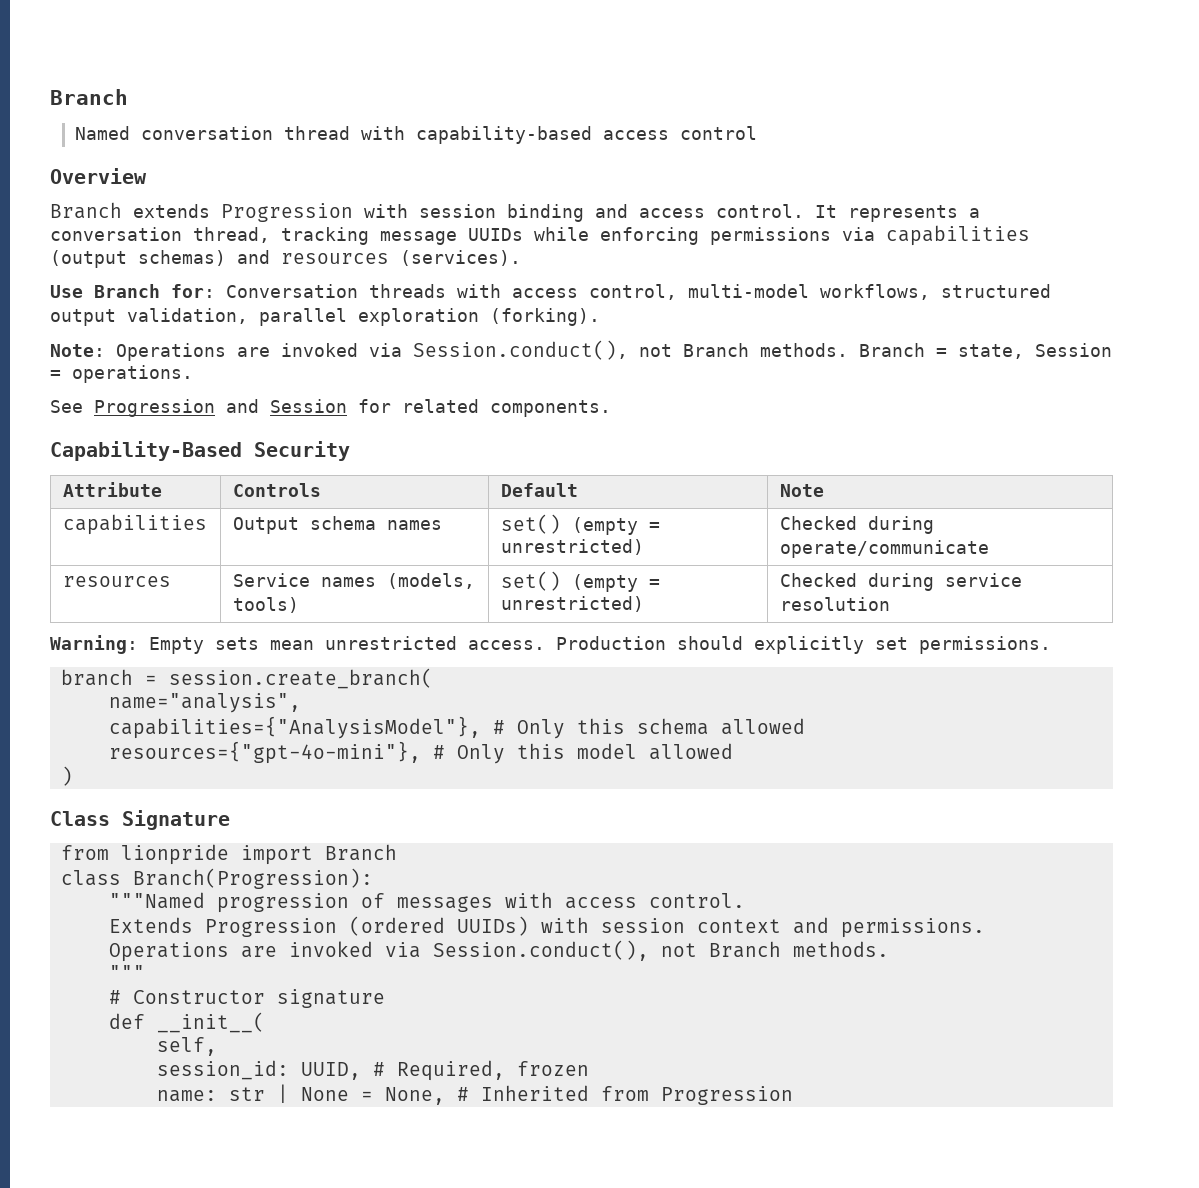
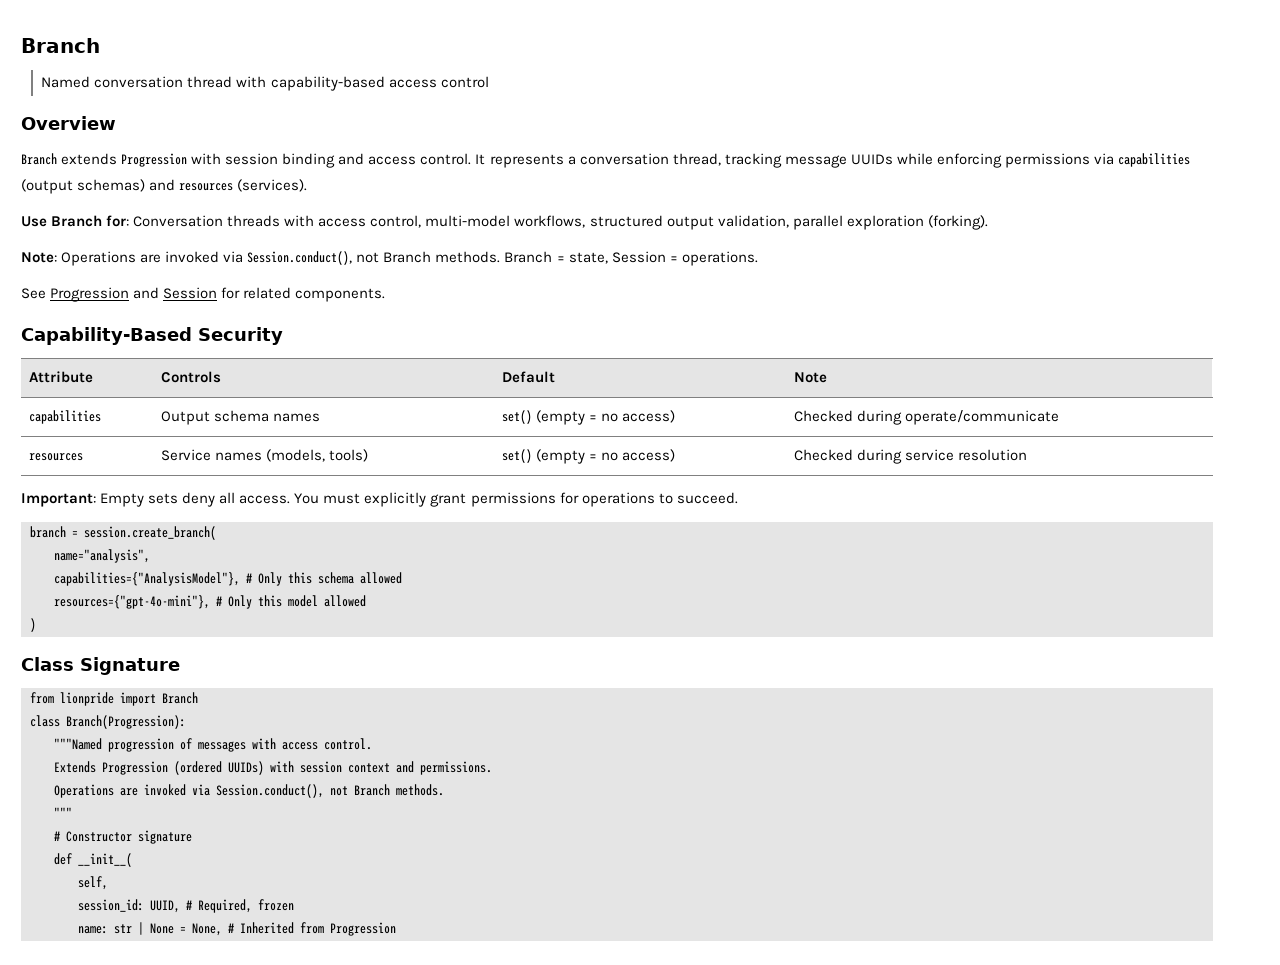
- capabilities | Output schema names | set() (empty = unrestricted) | Checked during operate/communicate
+ capabilities | Output schema names | set() (empty = no access) | Checked during operate/communicate
- resources | Service names (models, tools) | set() (empty = unrestricted) | Checked during service resolution
+ resources | Service names (models, tools) | set() (empty = no access) | Checked during service resolution
- Warning: Empty sets mean unrestricted access. Production should explicitly set permissions.
+ Important: Empty sets deny all access. You must explicitly grant permissions for operations to succeed.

• Work task: Give the records above again verbatim, pictures omitted.

• Expected answer:
- capabilities | Output schema names | set() (empty = unrestricted) | Checked during operate/communicate
+ capabilities | Output schema names | set() (empty = no access) | Checked during operate/communicate
- resources | Service names (models, tools) | set() (empty = unrestricted) | Checked during service resolution
+ resources | Service names (models, tools) | set() (empty = no access) | Checked during service resolution
- Warning: Empty sets mean unrestricted access. Production should explicitly set permissions.
+ Important: Empty sets deny all access. You must explicitly grant permissions for operations to succeed.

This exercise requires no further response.